I imagine it probably mimics some of what the DreamPi project implemented on legit hardware via redirects to 'new' servers.
It would be cool if this is 'cross platform' with legit Dreamcasts.

*ninja'd*



Raylight said:


> https://www.dreamcastlive.net/blogs/ DClive is back its been back for awhile you will be playing with real DC gamers since both emu and real HW can play on it



Awesome.


----------



## Subtle Demise (Sep 26, 2018)

Nice! The memories come flooding back now. Bomberman Online! I remember playing that game on dial-up with people from China and Japan. It was really laggu of course, but for dial-up it wasn't that bad! And you could chat freely with the keyboard and even customize your Bomberman with unlockable costume pieces that could be picked up during matches. 

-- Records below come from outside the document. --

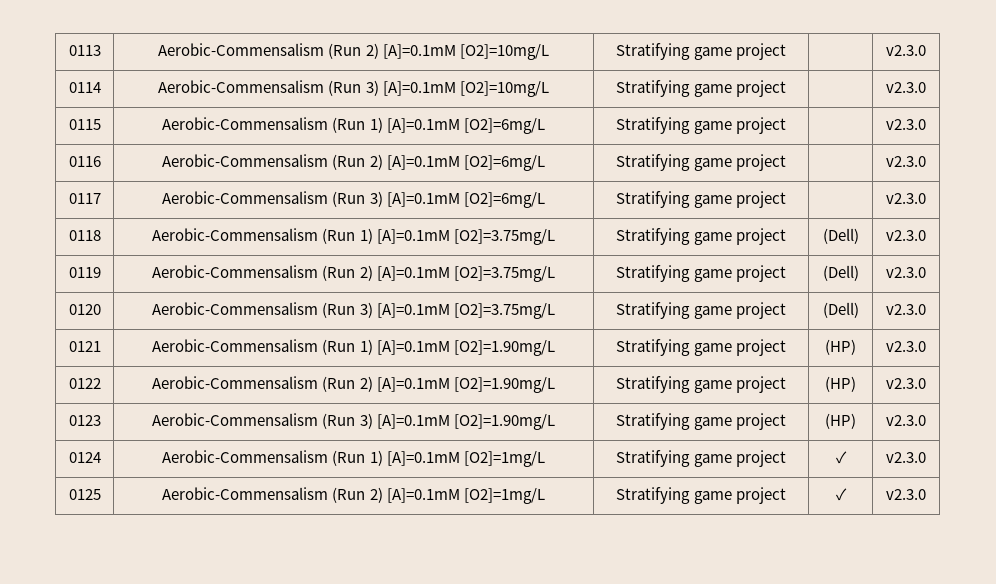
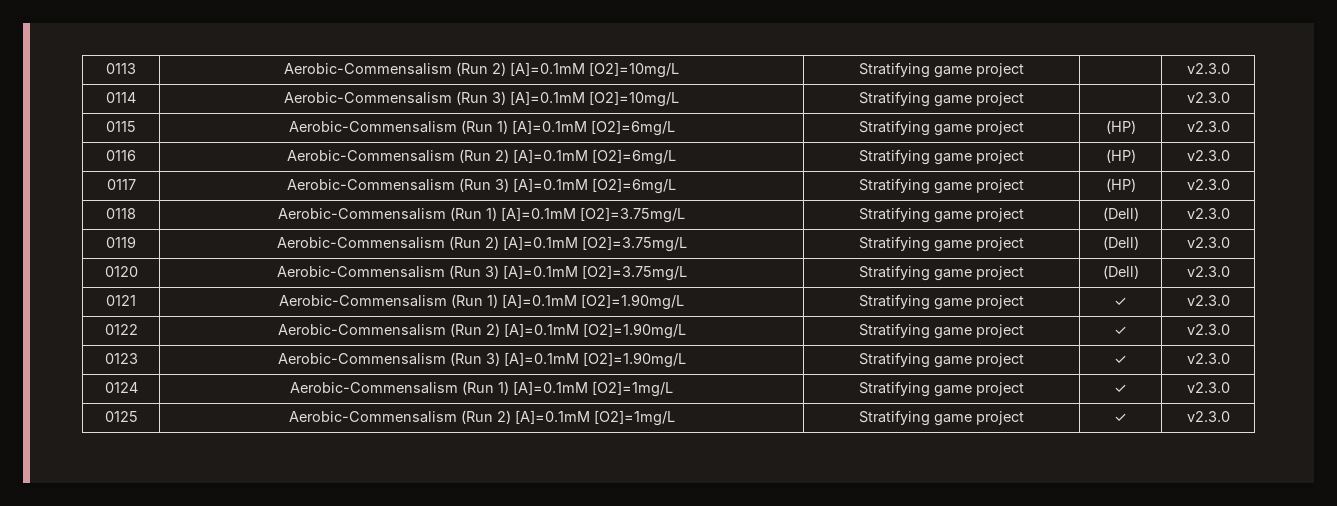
(786, 125) none -> [1105,120,1136,134] (HP)
(786, 162) none -> [1105,149,1136,163] (HP)
(786, 199) none -> [1105,178,1136,192] (HP)
[825,339,856,355] (HP) -> [1114,297,1127,306] ✓
[825,376,856,392] (HP) -> [1114,326,1127,335] ✓
[825,413,856,429] (HP) -> [1114,355,1127,364] ✓

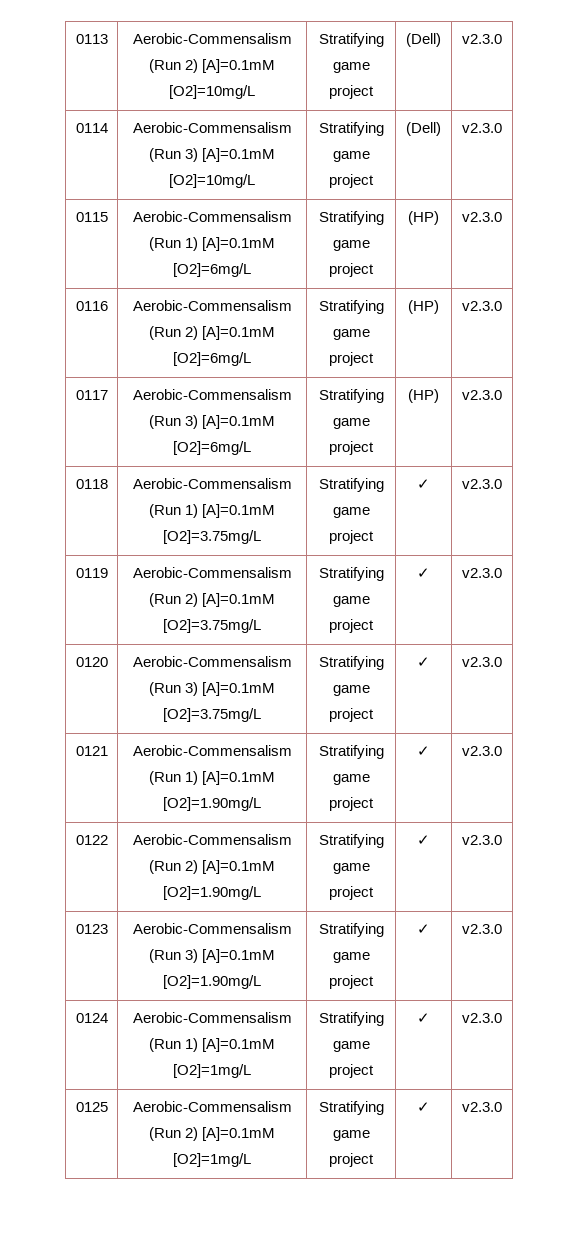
(1024, 70) none -> [406,33,441,47] (Dell)
(1024, 99) none -> [406,122,441,136] (Dell)
[1102,207,1139,221] (Dell) -> [417,479,430,489] ✓
[1102,236,1139,250] (Dell) -> [417,568,430,578] ✓
[1102,265,1139,279] (Dell) -> [417,657,430,667] ✓

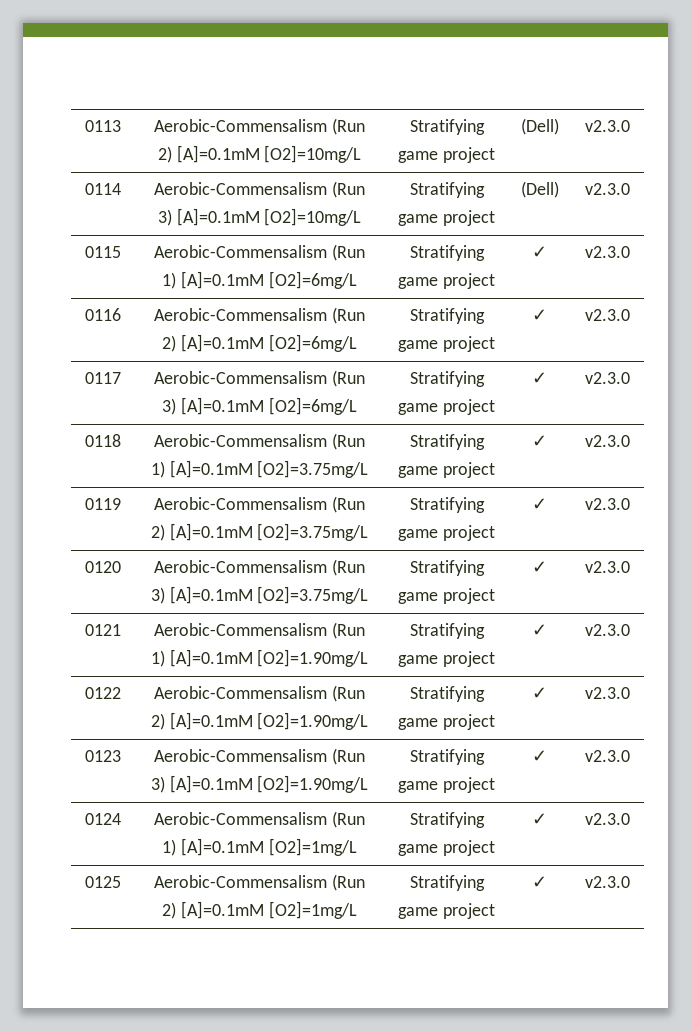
[408,211,439,225] (HP) -> [532,246,547,258] ✓
[408,300,439,314] (HP) -> [532,309,547,321] ✓
[408,389,439,403] (HP) -> [532,372,547,384] ✓

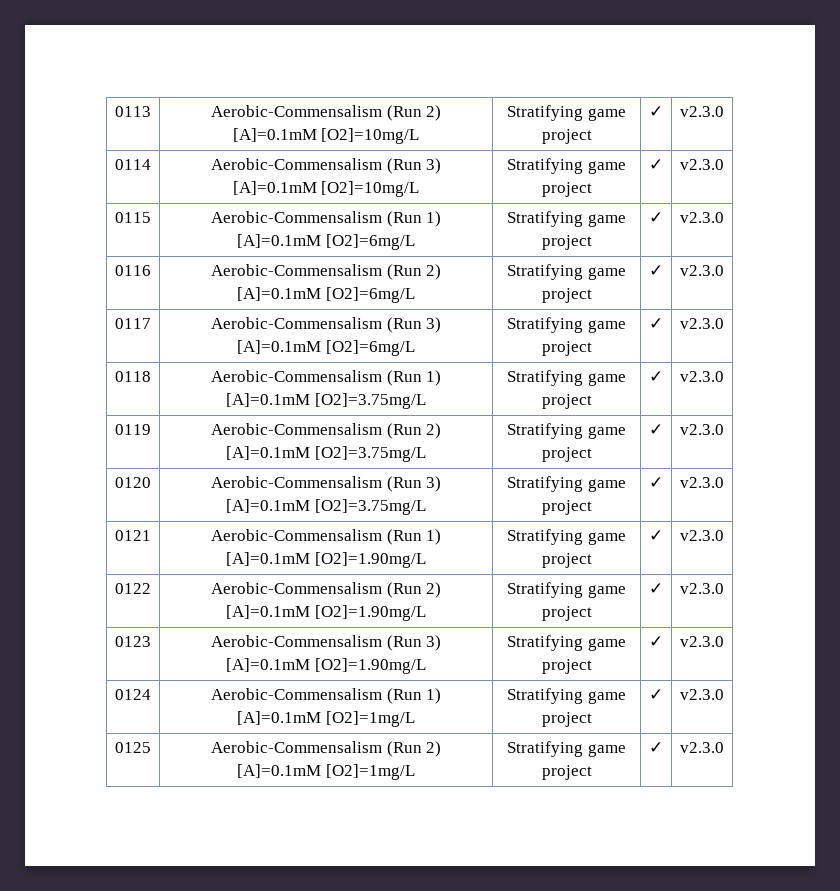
[520,118,559,135] (Dell) -> [649,106,663,117] ✓
[520,181,559,198] (Dell) -> [649,159,663,170] ✓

I also played a lot of Unreal Tournament online back then. Now that is a game that shouldn't work at all on dial-up, but it did somehow, with minimal lag. Kind of pointless to play that one on an emulator since it has a far superior pc version that still has servers active.


----------



## FAST6191 (Sep 26, 2018)

"you'll be playing online like it was 1999"
I'm out. I got in rather big trouble for the phone bills that caused.


----------



## Ericthegreat (Sep 26, 2018)

Chary said:


> ​
> 
> The Reicast core in RetroArch has received a new feature: online multiplayer. This addition has been recently added to the emulator, allowing for players to still play Dreamcast games online, even if they've had their servers go down ages ago. It takes a small bit of effort to set up, but once you do, you'll be playing online like it was 1999. The video above by the LibRetro team showcases Phantasy Star Online being played with two participants, and it appears that it works with other games such as Toy Racer and Quake III Arena as well.
> 
> ...



Wow, you made a memory of toy racer pop into my head.

--------------------- MERGED ---------------------------



FAST6191 said:


> "you'll be playing online like it was 1999"
> I'm out. I got in rather big trouble for the phone bills that caused.


Yeah, I had that issue once .


----------



## brunocar (Sep 26, 2018)

B_E_P_I_S_M_A_N said:


> That's pretty cool to hear. Makes me wonder if I can convince a few friends to start playing PSO together with the core; I've been meaning to play it myself for a while.


just play the PC version my dude


----------



## enderer (Sep 26, 2018)

just ordered a dreamcast...


----------



## ganons (Sep 26, 2018)

Will this work on the Android Reicast?


----------



## Raylight (Sep 27, 2018)

ganons said:


> Will this work on the Android Reicast?


no it wont sadly RetroArch has all but abandoned the original source


----------



## neotank19 (Sep 27, 2018)

Ooga booga online! I'm in for that.

Dreamcast was so much fun, loved it. I still own 2 working systems with controllers and a bunch of games. Every now and then I set it up for some local multi player. (Shame this is lacking in so many modern games). Alas what can I say, I'm from the old school.

Now I gotta figure out how to get an orginal controller to work on my pc. I will be checking this emulator out.


----------



## bootmonster (Sep 27, 2018)

Has this update been applied to the pi core as well?

Article mentions multiple OSs but not pi


----------